** What the exercise asks **
Could you find every line in the entries below that holds the word "الحربي" and copy it?

(Items from a dataset)
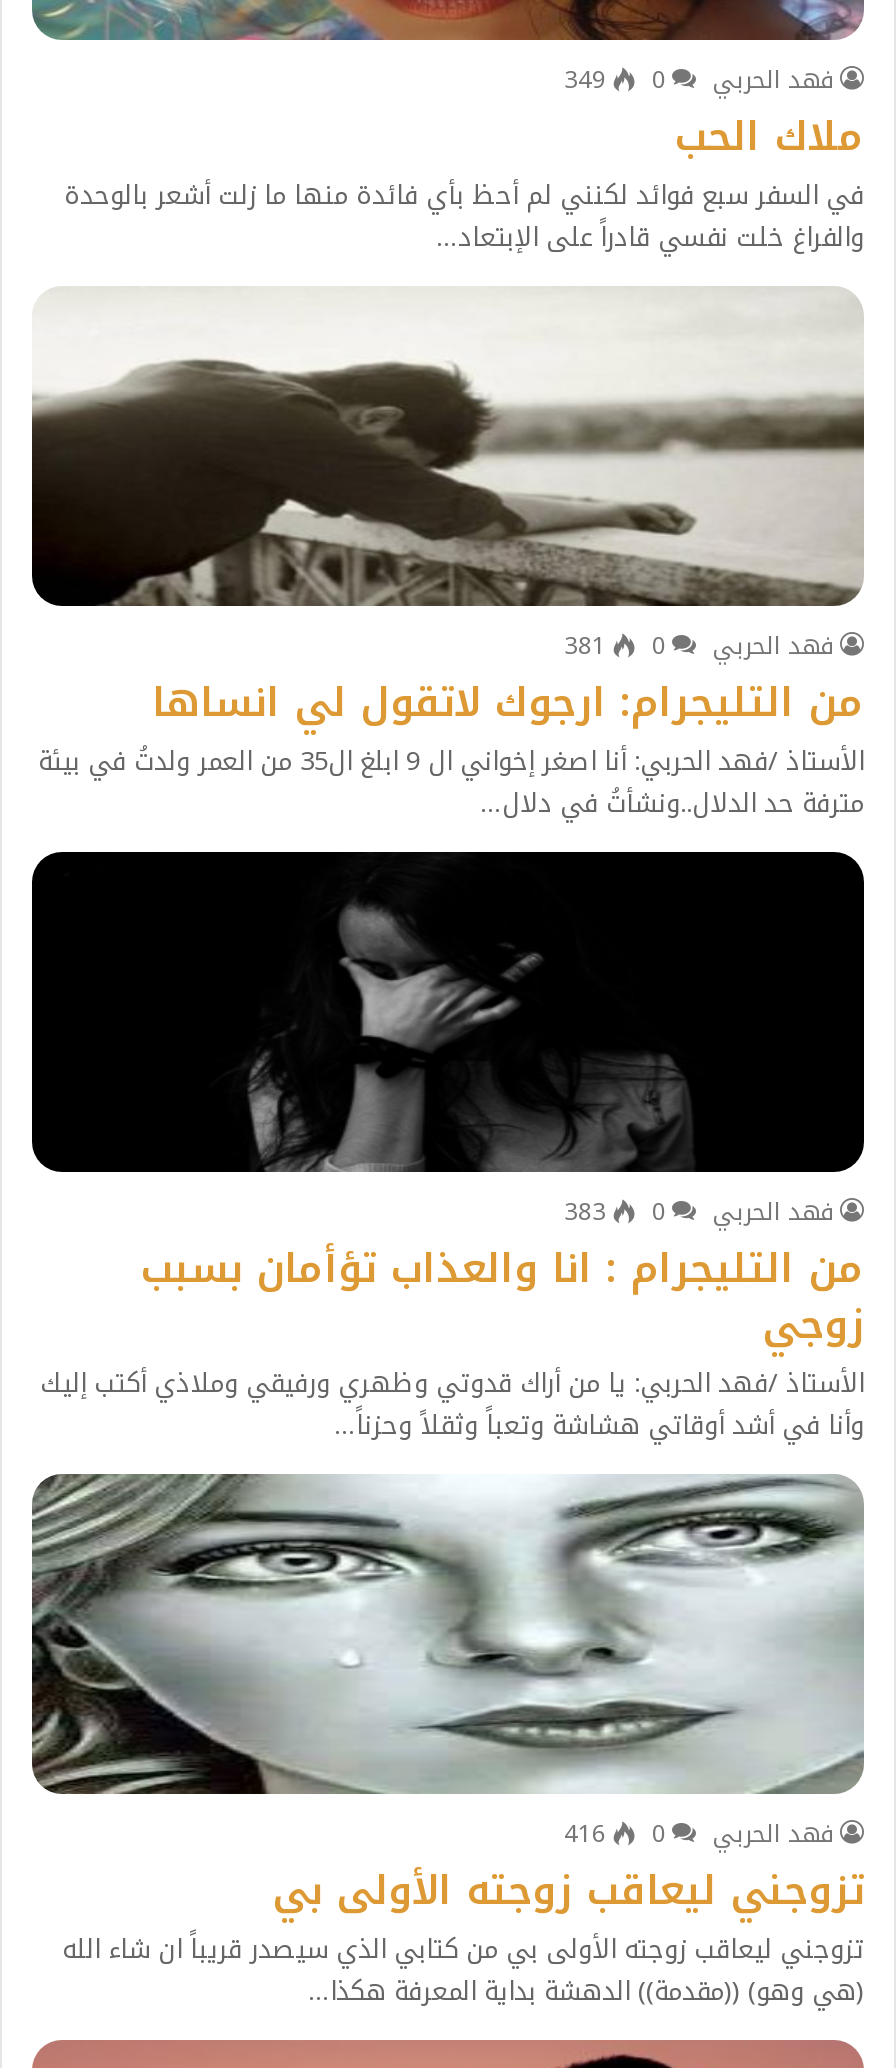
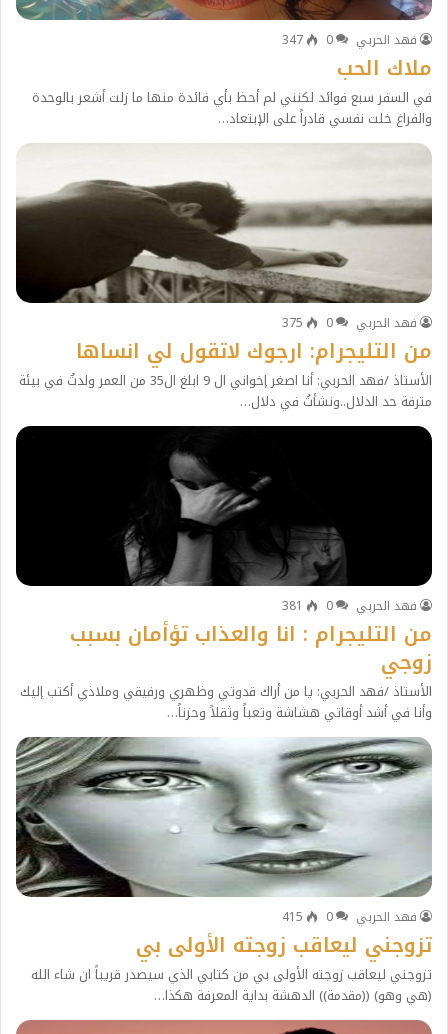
- فهد الحربي 0 349
+ فهد الحربي 0 347

- فهد الحربي 0 381
+ فهد الحربي 0 375

- فهد الحربي 0 383
+ فهد الحربي 0 381

- فهد الحربي 0 416
+ فهد الحربي 0 415
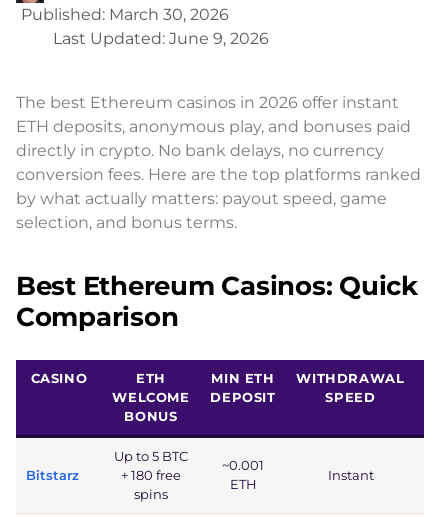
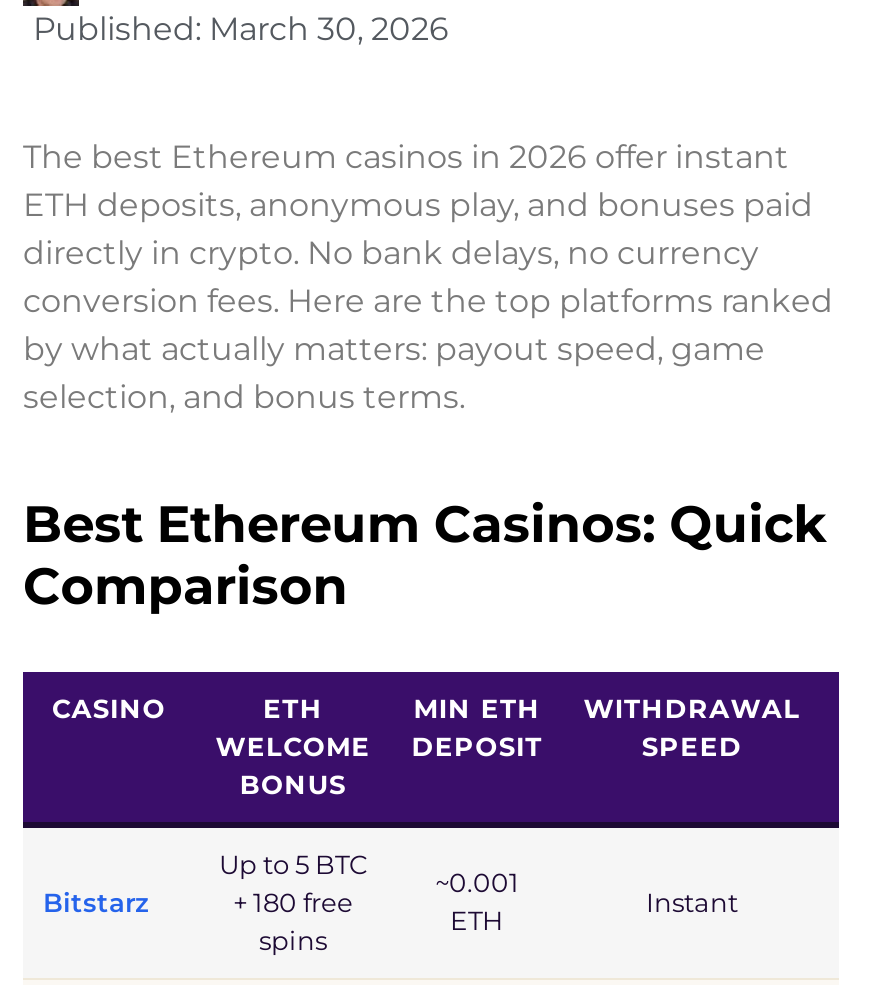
- Last Updated: June 9, 2026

** Reply to the exercise **
- فهد الحربي 0 349
+ فهد الحربي 0 347
- فهد الحربي 0 381
+ فهد الحربي 0 375
- فهد الحربي 0 383
+ فهد الحربي 0 381
- فهد الحربي 0 416
+ فهد الحربي 0 415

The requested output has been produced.